<<<<
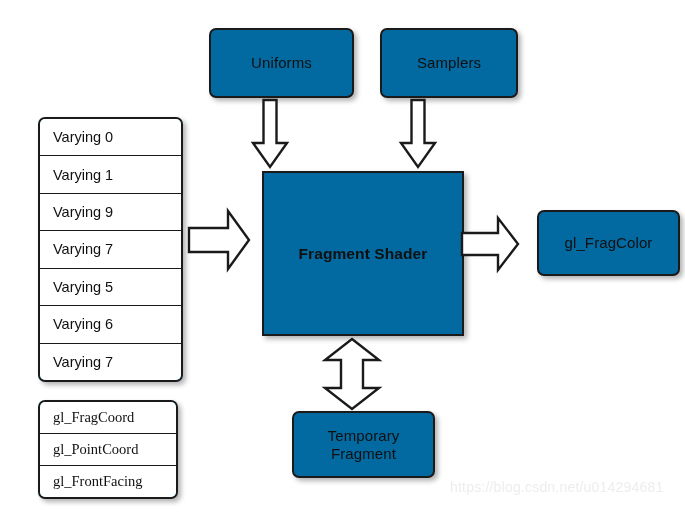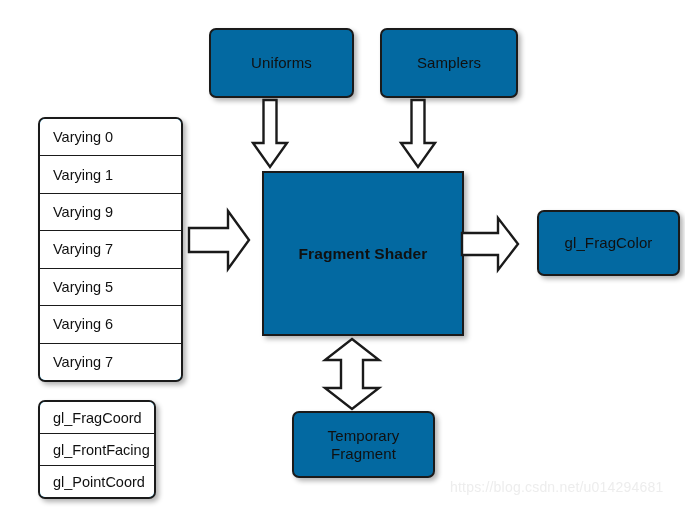--- a/index.html
+++ b/index.html
@@ -148,7 +148,7 @@
       </div>
   </div>
 
-  <div class="stack" style="left:38px; top:400px; width:118px; height:99px;">
+  <div class="stack" style="left:38px; top:400px; width:140px; height:99px;font-family:Liberation Serif, serif;">
     <div class="row">
         <span>gl_FragCoord</span>
       </div>

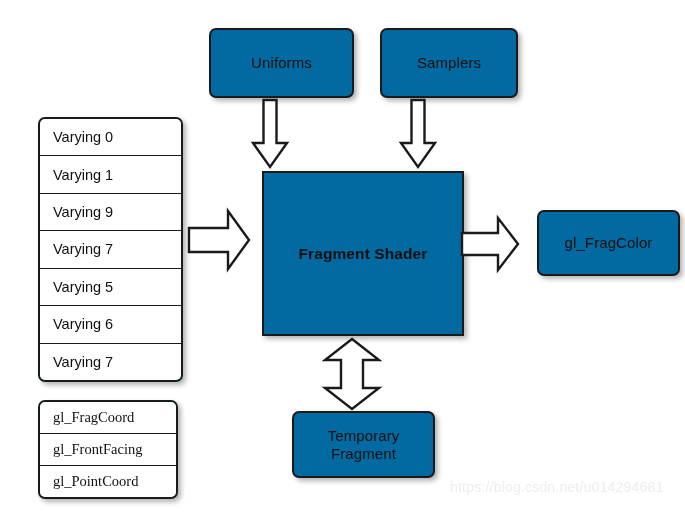--- a/index.html
+++ b/index.html
@@ -153,10 +153,10 @@
         <span>gl_FragCoord</span>
       </div>
     <div class="row">
+        <span>gl_PointCoord</span>
+      </div>
+    <div class="row">
         <span>gl_FrontFacing</span>
-      </div>
-    <div class="row">
-        <span>gl_PointCoord</span>
       </div>
   </div>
>>>>
WHAT TO PRODUCE
Every line above should be transcribed exactly, though no image should be carried over.

SOLUTION BELOW
--- a/index.html
+++ b/index.html
@@ -148,7 +148,7 @@
       </div>
   </div>
 
-  <div class="stack" style="left:38px; top:400px; width:118px; height:99px;">
+  <div class="stack" style="left:38px; top:400px; width:140px; height:99px;font-family:Liberation Serif, serif;">
     <div class="row">
         <span>gl_FragCoord</span>
       </div>

--- a/index.html
+++ b/index.html
@@ -153,10 +153,10 @@
         <span>gl_FragCoord</span>
       </div>
     <div class="row">
+        <span>gl_PointCoord</span>
+      </div>
+    <div class="row">
         <span>gl_FrontFacing</span>
-      </div>
-    <div class="row">
-        <span>gl_PointCoord</span>
       </div>
   </div>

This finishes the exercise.